Before and after images:
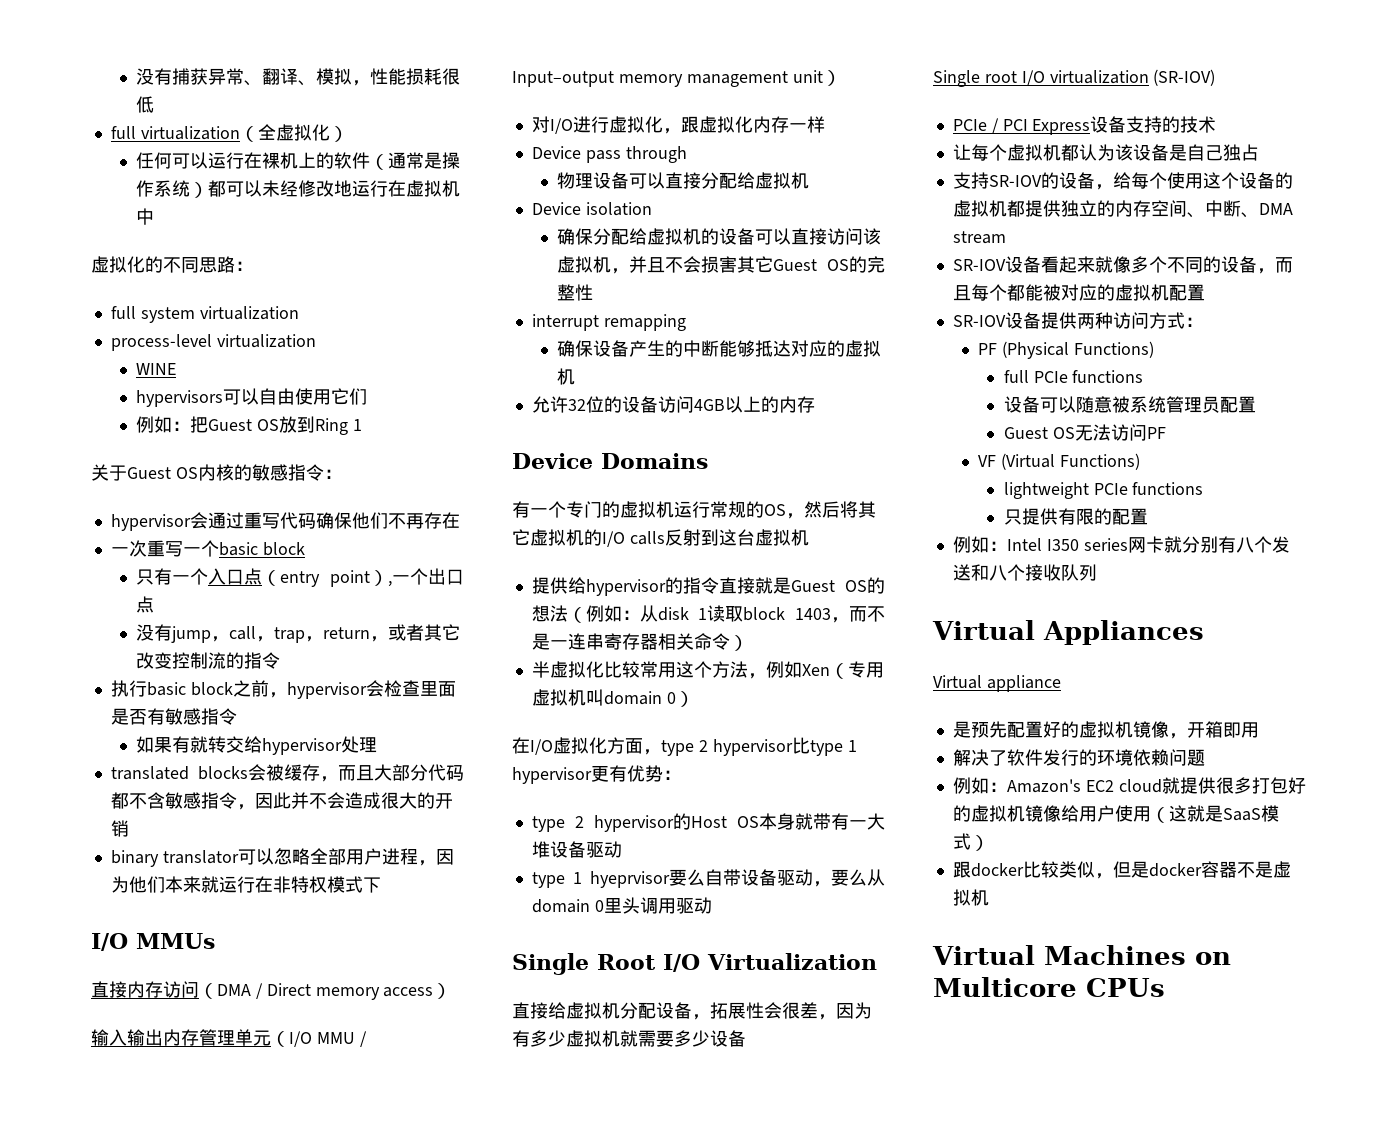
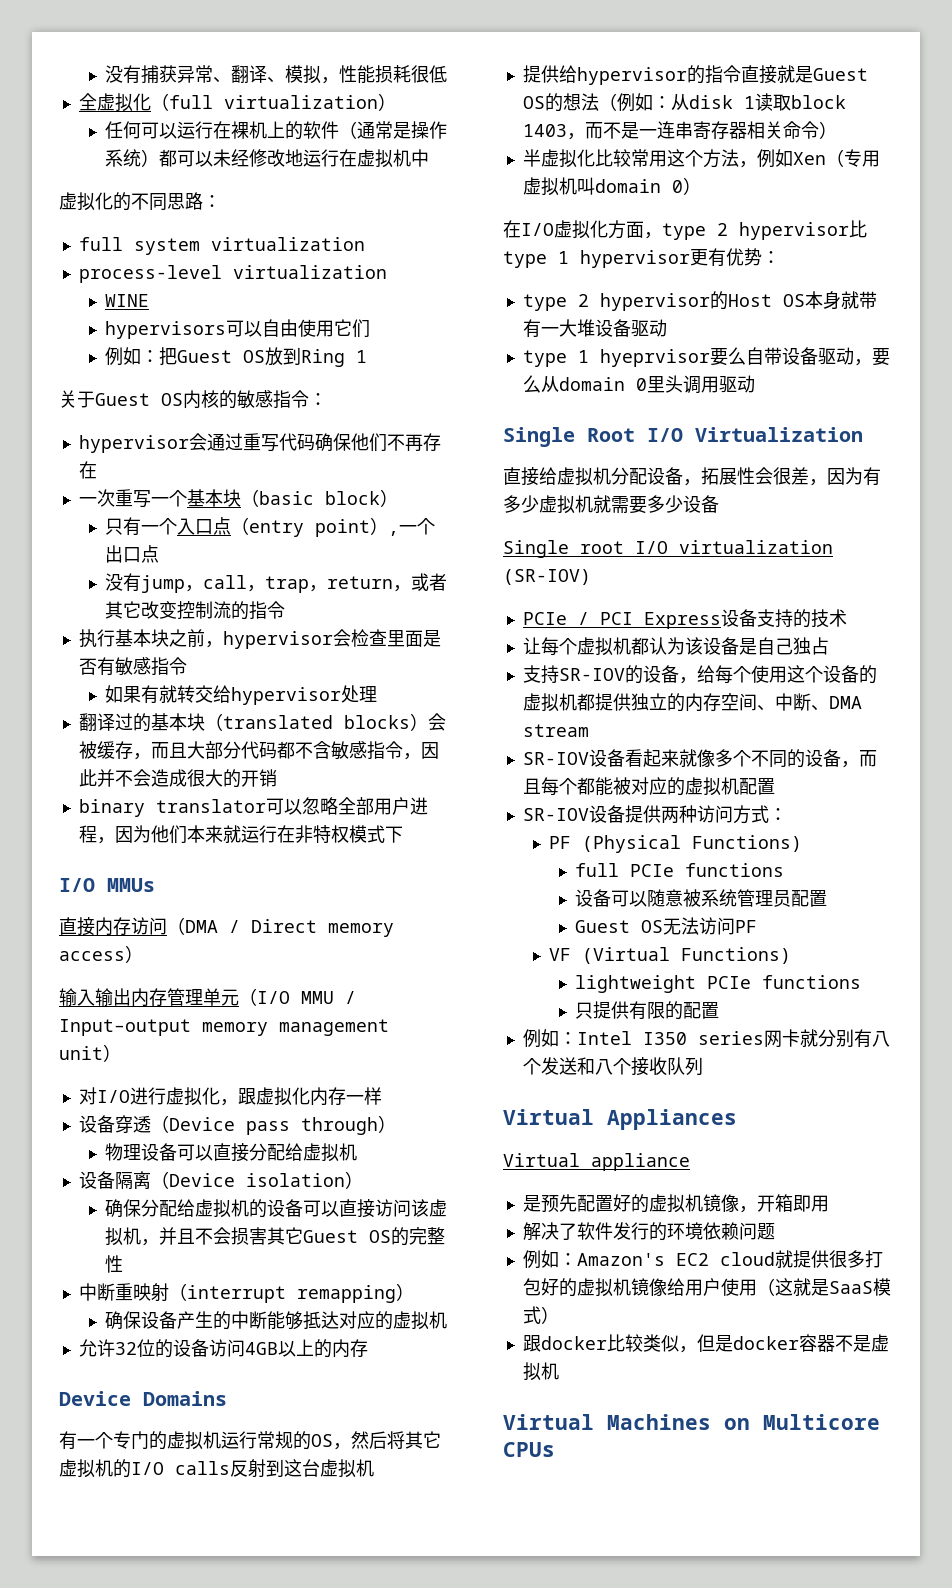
- full virtualization（全虚拟化）
+ 全虚拟化（full virtualization）
- 一次重写一个basic block
+ 一次重写一个基本块（basic block）
- 执行basic block之前，hypervisor会检查里面是否有敏感指令
+ 执行基本块之前，hypervisor会检查里面是否有敏感指令
- translated blocks会被缓存，而且大部分代码都不含敏感指令，因此并不会造成很大的开销
+ 翻译过的基本块（translated blocks）会被缓存，而且大部分代码都不含敏感指令，因此并不会造成很大的开销
- Device pass through
+ 设备穿透（Device pass through）
- Device isolation
+ 设备隔离（Device isolation）
- interrupt remapping
+ 中断重映射（interrupt remapping）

WORK REQUEST: Please write out only the lines from the one containing "设备穿透（Device pass through）" to the end of the records above, exactly, both ends included.

WORKED SOLUTION:
+ 设备穿透（Device pass through）
- Device isolation
+ 设备隔离（Device isolation）
- interrupt remapping
+ 中断重映射（interrupt remapping）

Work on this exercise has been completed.